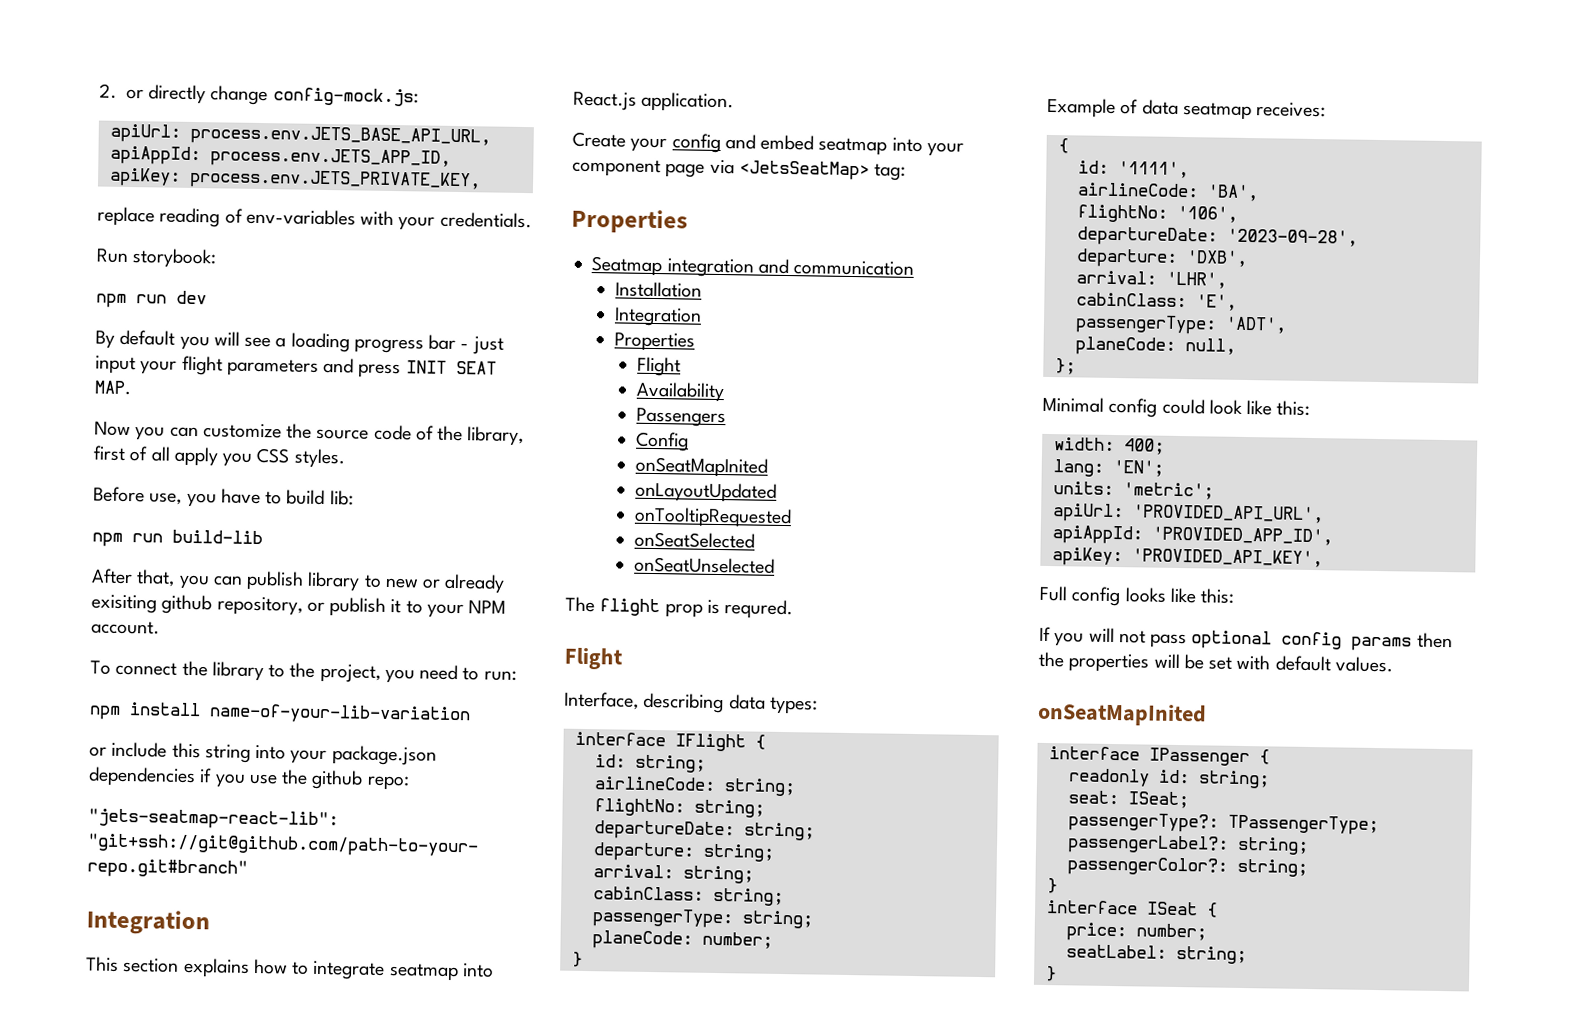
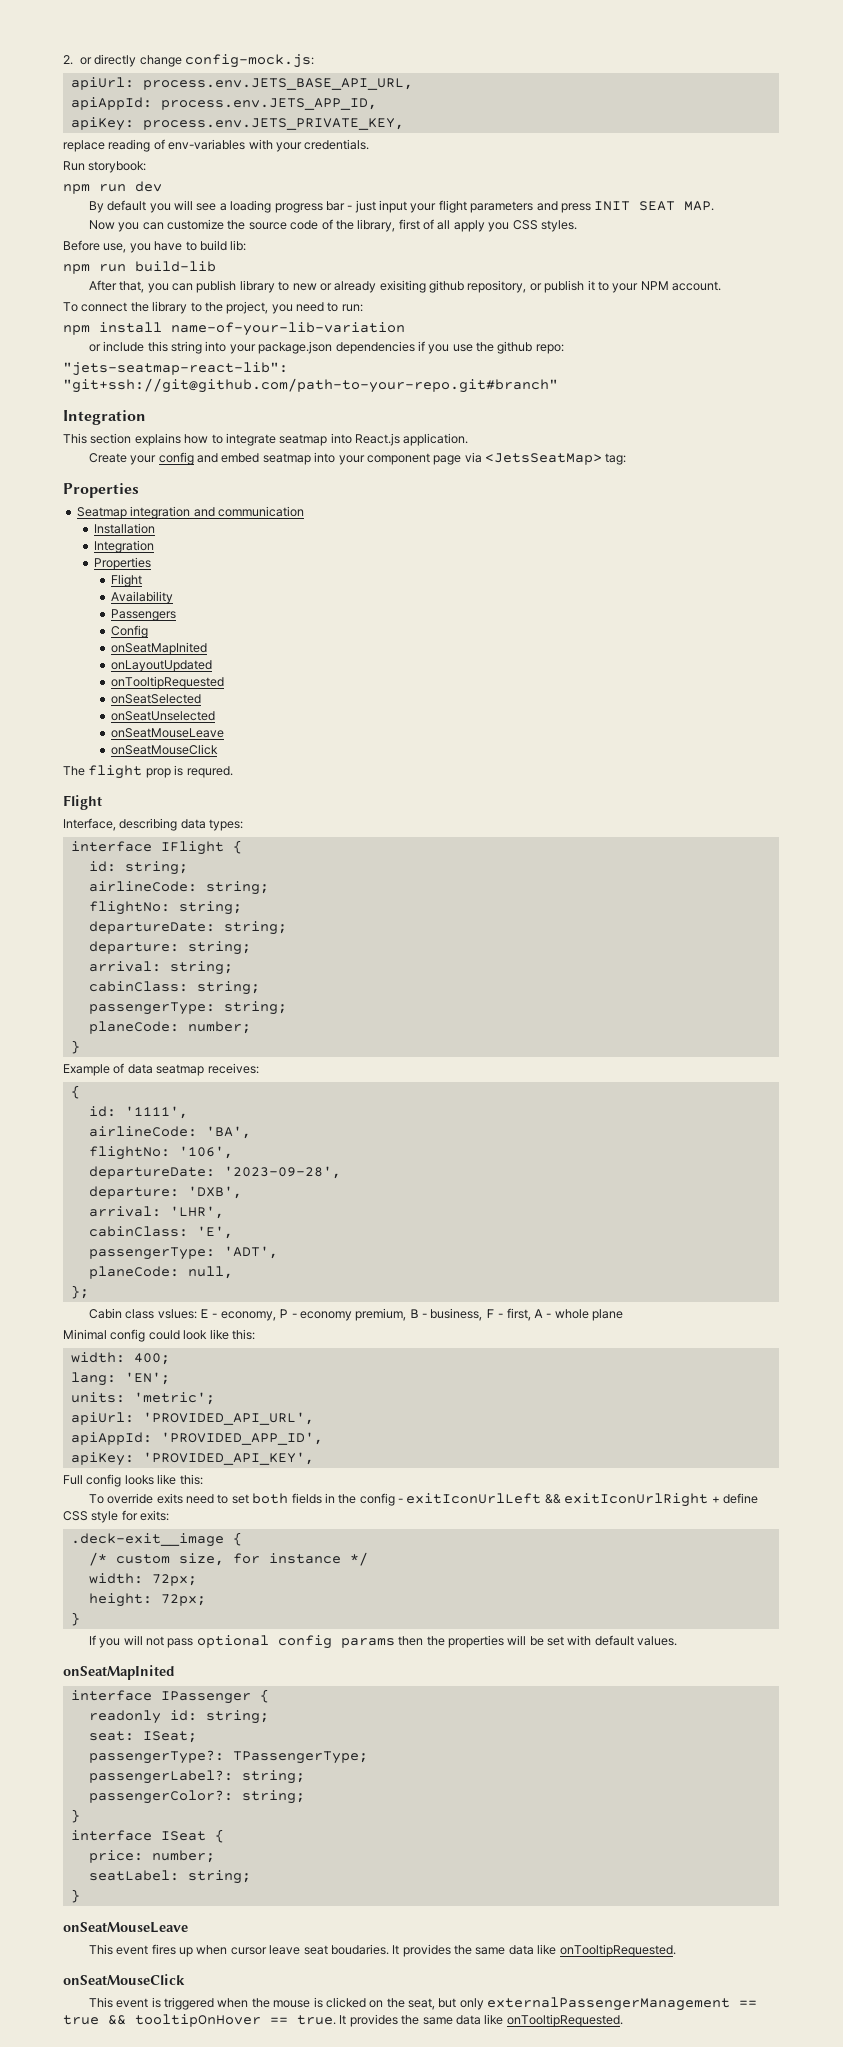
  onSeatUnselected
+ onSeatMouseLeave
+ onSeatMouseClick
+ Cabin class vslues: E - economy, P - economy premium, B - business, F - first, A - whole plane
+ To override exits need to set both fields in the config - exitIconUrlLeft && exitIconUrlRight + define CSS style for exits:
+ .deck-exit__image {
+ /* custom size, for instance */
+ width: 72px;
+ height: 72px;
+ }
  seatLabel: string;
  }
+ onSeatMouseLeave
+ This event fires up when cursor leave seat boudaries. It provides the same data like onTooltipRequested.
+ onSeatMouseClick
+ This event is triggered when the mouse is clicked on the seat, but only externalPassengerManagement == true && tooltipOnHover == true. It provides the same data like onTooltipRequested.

++++++++++++++++++++

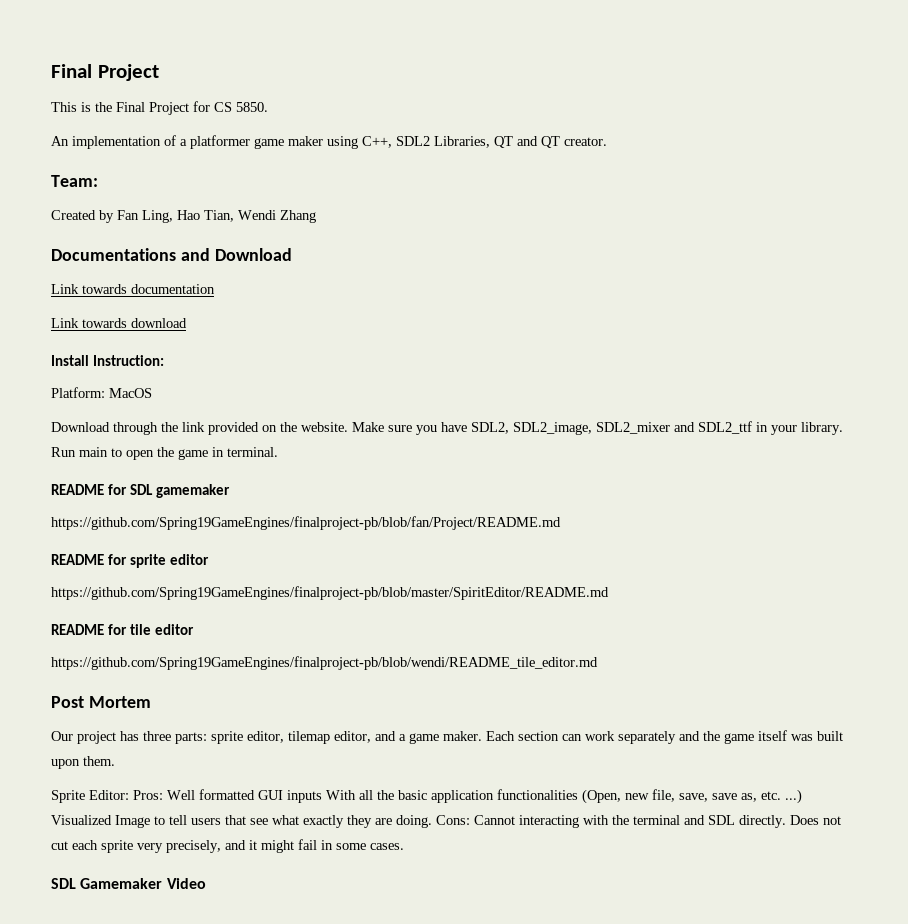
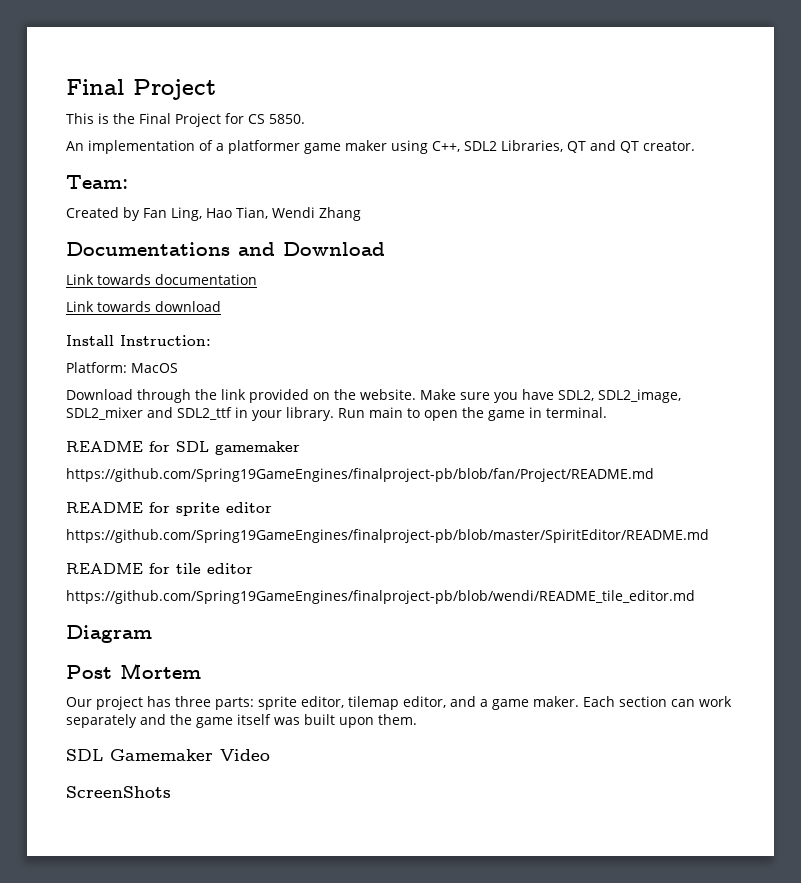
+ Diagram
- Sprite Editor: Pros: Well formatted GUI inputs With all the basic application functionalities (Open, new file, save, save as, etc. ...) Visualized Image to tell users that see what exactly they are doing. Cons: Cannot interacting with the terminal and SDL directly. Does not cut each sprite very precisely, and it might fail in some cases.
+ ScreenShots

++++++++++++++++++++

Problem details> Where a line above contains the word "data", copy that line.

Finished exercise>
+ This event fires up when cursor leave seat boudaries. It provides the same data like onTooltipRequested.
+ This event is triggered when the mouse is clicked on the seat, but only externalPassengerManagement == true && tooltipOnHover == true. It provides the same data like onTooltipRequested.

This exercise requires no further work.